_ASSIGNED TASK_:
Wherever the word "white" occurs in the lines below, copy the whole line.

_DATA TO PROCESS_:
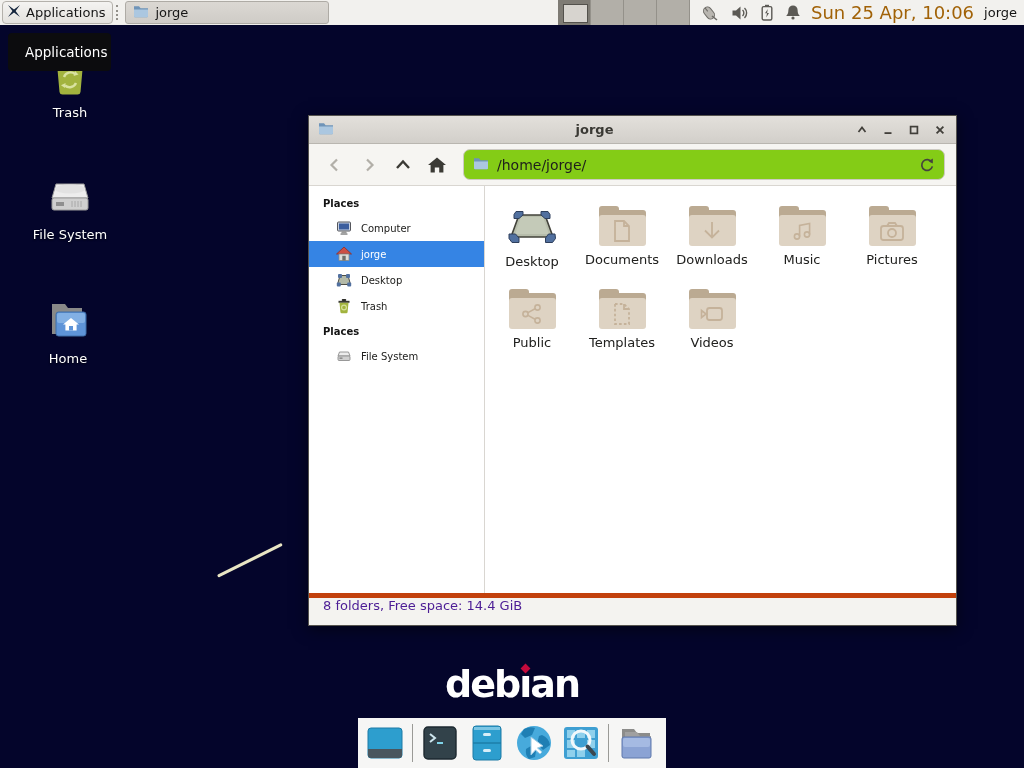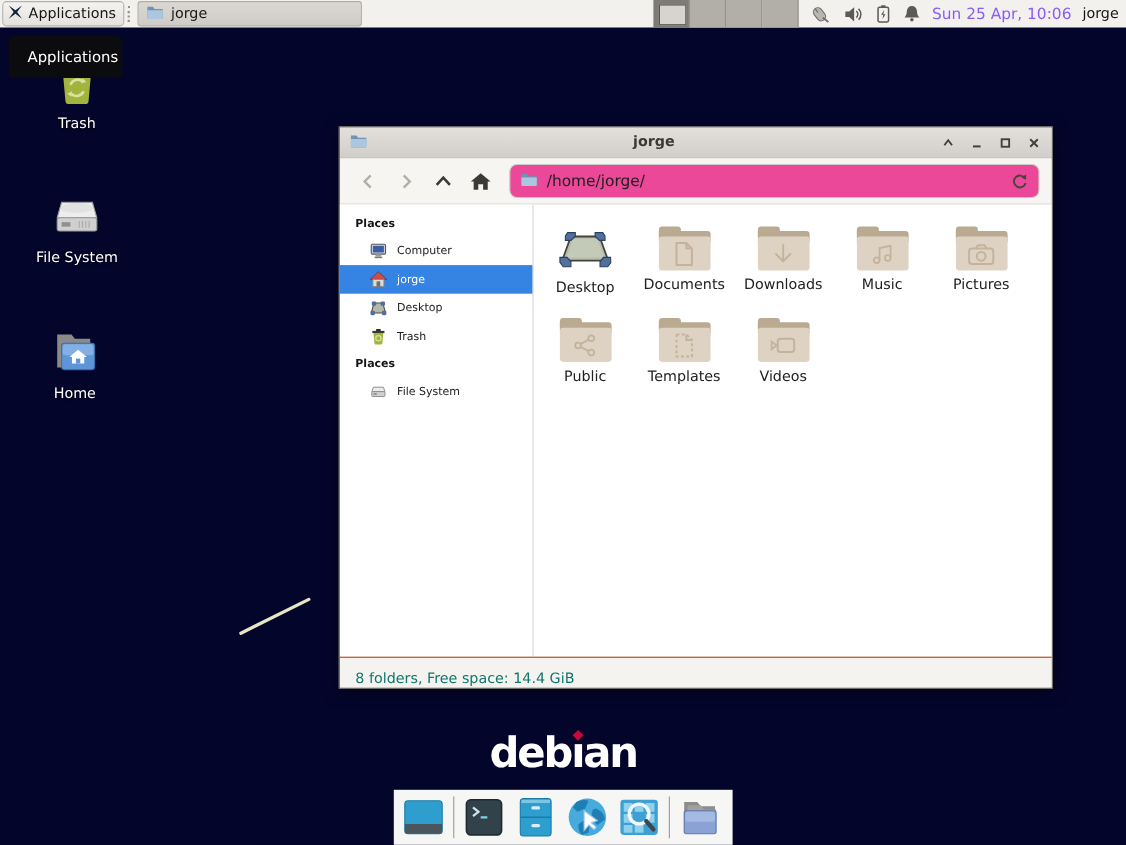--- a/index.html
+++ b/index.html
@@ -20,21 +20,21 @@
     background:linear-gradient(#dbd8d3,#cfccc7);border:1px solid #aeaba5;border-radius:3px;
     padding:0 7px;font-size:13px;color:#161616;}
   .panel-spacer{flex:1;}
   .pager{display:flex;height:25px;}
   .ws{width:33px;height:25px;background:#b2afa8;border-right:1px solid #94918a;box-sizing:border-box;}
   .ws.active{background:#7e7b74;position:relative;}
   .ws.active .ws-win{position:absolute;left:5px;top:4px;width:23px;height:17px;
     background:#d7d4cf;border:1px solid #53514c;}
   .tray{display:flex;align-items:center;gap:12px;margin:0 10px 0 9px;}
   .tray svg{display:block;}
-  .clock{font-size:14px;color:#8b5cf6;white-space:nowrap;margin-right:10px;}
+  .clock{font-size:18px;color:#a16207;white-space:nowrap;margin-right:10px;}
   .panel-user{font-size:13px;color:#141414;margin-right:7px;}
   
   .tooltip{position:absolute;left:8px;top:33px;width:103px;height:38px;background:#0c0c0e;
     border-radius:4px;color:#fff;font-size:13.5px;display:flex;align-items:center;
     padding-left:17px;box-sizing:border-box;z-index:30;}
   
   .dicon{position:absolute;width:112px;text-align:center;color:#fff;font-size:13px;z-index:5;}
   .dicon svg{display:block;margin:0 auto;}
   .dicon .dlabel{margin-top:7px;text-shadow:0 1px 2px rgba(0,0,0,.8);}
   
@@ -49,21 +49,21 @@
   .title-text{flex:1;text-align:center;font-weight:bold;font-size:13px;color:#3a3934;}
   .winbtns{display:flex;align-items:center;gap:12px;}
   .winbtn{width:14px;height:14px;display:flex;align-items:center;justify-content:center;}
   .menubar{height:27px;flex:0 0 27px;background:#f6f5f2;display:flex;align-items:center;
     padding-left:4px;font-size:13px;color:#1d1d1b;}
   .menu-item{display:inline-block;padding:5px 9px;}
   .menu-item::first-letter{text-decoration:underline;}
   .toolbar{height:41px;flex:0 0 41px;background:#f6f5f2;border-bottom:1px solid #d9d6d1;
     display:flex;align-items:center;padding:0 11px;gap:4px;}
   .nav-btn{width:30px;height:30px;display:flex;align-items:center;justify-content:center;}
-  .pathbar{flex:1;height:31px;margin-left:7px;background:#ec4899;border:1px solid #cdcac3;
+  .pathbar{flex:1;height:31px;margin-left:7px;background:#84cc16;border:1px solid #cdcac3;
     border-radius:7px;display:flex;align-items:center;padding:0 9px;gap:8px;box-sizing:border-box;}
   .path-text{font-size:14px;color:#1e1e1c;}
   .reload-btn{margin-left:auto;display:flex;align-items:center;}
   .win-content{flex:1;display:flex;min-height:0;background:#fff;}
   
   .sidebar{width:176px;flex:0 0 176px;border-right:1px solid #d9d6d1;padding-top:5px;
     box-sizing:border-box;font-size:10px;background:#fff;}
   .side-header{font-weight:bold;color:#141414;padding:7px 0 6px 14px;}
   .side-item{display:flex;align-items:center;gap:9px;height:26px;padding-left:27px;color:#21211f;}
   .side-item.selected{background:#3584e4;color:#fff;}
@@ -72,22 +72,22 @@
   .iconview{flex:1;display:flex;flex-wrap:wrap;align-content:flex-start;padding:0 0 0 2px;}
   .fitem{width:90px;margin-top:20px;display:flex;flex-direction:column;align-items:center;
     font-size:13px;color:#21211f;}
   .fitem .flabel{margin-top:6px;}
   .ficon{position:relative;width:47px;height:40px;}
   .ftab{position:absolute;top:0;left:0;width:20px;height:9px;background:#bbaa92;border-radius:3px 3px 0 0;}
   .fback{position:absolute;top:4px;left:0;right:0;height:10px;background:#bbaa92;border-radius:0 3px 0 0;}
   .ffront{position:absolute;top:9px;left:0;right:0;bottom:0;background:#ded3c3;border-radius:3px;}
   .fglyph{position:absolute;left:50%;top:25px;transform:translate(-50%,-50%);}
   
-  .statusbar{height:27px;flex:0 0 27px;background:#f4f3f0;border-top:1px solid #c2410c;
-    display:flex;align-items:flex-end;padding-left:14px;font-size:13px;color:#0f766e;}
+  .statusbar{height:27px;flex:0 0 27px;background:#f4f3f0;border-top:5px solid #c2410c;
+    display:flex;align-items:flex-start;padding-left:14px;font-size:13px;color:#4c1d95;}
   
   .debian{position:absolute;left:0;right:0;top:662px;text-align:center;color:#ffffff;
     font-size:38px;font-weight:bold;letter-spacing:-2px;z-index:5;}
   .deb-i{position:relative;display:inline-block;}
   .deb-dot{position:absolute;left:50%;top:3px;width:7px;height:7px;margin-left:-3px;
     background:#c40a3c;transform:rotate(45deg);}
   
   .dock{position:absolute;left:358px;top:718px;width:308px;height:50px;background:#f6f6f5;
     display:flex;align-items:center;gap:7px;padding:0 7px;box-sizing:border-box;z-index:10;}
   .dock-sep{width:1px;height:38px;background:#9a9a96;}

_WORKED SOLUTION_:
-  .clock{font-size:14px;color:#8b5cf6;white-space:nowrap;margin-right:10px;}
+  .clock{font-size:18px;color:#a16207;white-space:nowrap;margin-right:10px;}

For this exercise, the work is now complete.